Groundbreaking for a new seminary facility for Gereja Lutheran Indonesia (GLI), WELS’ sister church in Indonesia, took place in May. This will replace the current seminary, which is on the island of Java.

“It is one of many steps in the process of indigenization and coming of age as a daughter denomination of WELS and a member church of the Confessional Evangelical Lutheran Conference,” says Prof. Gregory Bey, professor at Sekolah Tinggi Teologi Lutheran (STTL), GLI’s seminary. “It gives GLI a sense of stability and permanence.”

The new location will offer other advantages, including space for the students and professors to live on campus. Currently students commute back and forth from the dorm to the seminary classrooms, and the professors rent places to live. “A new campus will allow for one location with all the facilities in one place,” says Bey. The local community and its government officials also have approved this new building project.

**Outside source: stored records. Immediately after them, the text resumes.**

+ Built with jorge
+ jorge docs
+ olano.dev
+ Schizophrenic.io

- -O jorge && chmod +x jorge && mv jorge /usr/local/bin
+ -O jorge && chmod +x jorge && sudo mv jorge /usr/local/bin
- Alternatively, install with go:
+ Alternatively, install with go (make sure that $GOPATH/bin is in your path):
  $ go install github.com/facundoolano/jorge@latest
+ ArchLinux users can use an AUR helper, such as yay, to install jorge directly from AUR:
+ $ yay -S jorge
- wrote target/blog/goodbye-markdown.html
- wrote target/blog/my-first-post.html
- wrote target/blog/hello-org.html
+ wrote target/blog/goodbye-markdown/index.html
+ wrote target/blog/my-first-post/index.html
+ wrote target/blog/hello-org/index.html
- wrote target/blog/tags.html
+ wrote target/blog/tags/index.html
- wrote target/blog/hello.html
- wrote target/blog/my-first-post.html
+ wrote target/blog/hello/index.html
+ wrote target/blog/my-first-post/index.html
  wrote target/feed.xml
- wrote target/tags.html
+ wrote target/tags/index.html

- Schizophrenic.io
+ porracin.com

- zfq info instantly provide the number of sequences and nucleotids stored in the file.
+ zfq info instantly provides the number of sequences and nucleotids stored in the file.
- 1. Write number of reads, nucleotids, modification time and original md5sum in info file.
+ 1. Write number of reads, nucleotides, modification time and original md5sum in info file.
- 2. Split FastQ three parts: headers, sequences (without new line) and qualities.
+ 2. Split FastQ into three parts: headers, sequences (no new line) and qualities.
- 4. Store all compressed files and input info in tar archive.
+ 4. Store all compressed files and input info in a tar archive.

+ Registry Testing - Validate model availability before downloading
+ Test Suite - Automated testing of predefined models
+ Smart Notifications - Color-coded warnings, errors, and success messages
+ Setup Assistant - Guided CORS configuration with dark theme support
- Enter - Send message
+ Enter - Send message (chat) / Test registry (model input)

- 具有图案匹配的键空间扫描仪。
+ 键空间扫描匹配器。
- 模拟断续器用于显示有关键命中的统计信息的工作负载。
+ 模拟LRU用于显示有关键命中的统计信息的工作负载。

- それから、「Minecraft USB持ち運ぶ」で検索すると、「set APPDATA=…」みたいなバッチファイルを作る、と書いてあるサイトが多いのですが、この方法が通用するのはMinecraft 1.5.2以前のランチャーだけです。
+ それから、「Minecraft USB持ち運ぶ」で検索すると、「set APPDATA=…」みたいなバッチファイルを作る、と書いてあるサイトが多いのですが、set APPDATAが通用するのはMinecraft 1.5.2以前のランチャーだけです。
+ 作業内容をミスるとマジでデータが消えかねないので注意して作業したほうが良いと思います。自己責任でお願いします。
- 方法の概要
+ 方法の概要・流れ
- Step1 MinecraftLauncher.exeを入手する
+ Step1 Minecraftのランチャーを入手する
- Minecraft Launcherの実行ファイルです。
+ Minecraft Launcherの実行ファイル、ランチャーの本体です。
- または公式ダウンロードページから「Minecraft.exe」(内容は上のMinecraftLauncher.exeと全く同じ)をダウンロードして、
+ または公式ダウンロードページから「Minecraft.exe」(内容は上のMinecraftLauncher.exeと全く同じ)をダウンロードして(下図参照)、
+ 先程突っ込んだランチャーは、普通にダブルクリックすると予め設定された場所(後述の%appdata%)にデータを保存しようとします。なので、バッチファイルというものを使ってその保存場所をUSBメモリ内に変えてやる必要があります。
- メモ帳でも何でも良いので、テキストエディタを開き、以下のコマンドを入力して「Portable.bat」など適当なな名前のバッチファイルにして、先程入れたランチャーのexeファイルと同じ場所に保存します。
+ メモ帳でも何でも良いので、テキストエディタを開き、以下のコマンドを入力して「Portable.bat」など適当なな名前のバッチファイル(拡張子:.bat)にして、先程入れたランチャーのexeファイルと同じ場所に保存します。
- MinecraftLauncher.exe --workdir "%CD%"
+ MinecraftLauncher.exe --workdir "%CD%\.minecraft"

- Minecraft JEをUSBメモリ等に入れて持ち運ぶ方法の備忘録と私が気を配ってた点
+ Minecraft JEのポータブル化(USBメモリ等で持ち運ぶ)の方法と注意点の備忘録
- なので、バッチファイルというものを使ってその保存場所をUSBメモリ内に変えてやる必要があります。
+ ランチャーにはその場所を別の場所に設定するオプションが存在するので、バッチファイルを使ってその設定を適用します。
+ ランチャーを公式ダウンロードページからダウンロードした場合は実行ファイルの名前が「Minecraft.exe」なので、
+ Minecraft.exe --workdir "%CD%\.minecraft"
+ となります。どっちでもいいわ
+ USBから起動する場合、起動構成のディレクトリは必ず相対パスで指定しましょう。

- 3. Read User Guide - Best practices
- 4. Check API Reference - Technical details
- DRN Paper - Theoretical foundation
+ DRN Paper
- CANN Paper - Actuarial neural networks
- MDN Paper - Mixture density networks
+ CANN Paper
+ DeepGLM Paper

Bey says that they pray construction will be completed in the next two years.

The new campus will be located close to one of GLI’s oldest congregations, which started nearly 30 years ago. “Initially the small band of believers met as a ‘house church’ as in the days of the apostles,” says Bey. “Eventually, nearby land was purchased, then a worship facility was erected, and finally a small ‘pastori’ or parsonage was added.” One of the sons of the congregation even served the church as its called worker. Having this congregation nearby will allow students to have a place for worship while they are away from home and a support group of like-minded Christians. It also will give them opportunities to gain practical ministry experience.

WELS first established a seminary to train Indonesian called workers in the mid-1980s. Classes were temporarily suspended in the mid-1990s for various reasons, but the seminary was reopened in 1998. Now almost all the classes are taught by national pastors, with Bey being the only full-time foreign professor. Currently seven students are enrolled, and three new students will potentially start in August.

WELS declared fellowship with the GLI in 2003. Twenty-five national pastors serve 1,239 people in 6 congregations and 23 preaching stations. This includes four pastors who teach full-time in the seminary.

Learn more about the work in Indonesia at wels.net/missions.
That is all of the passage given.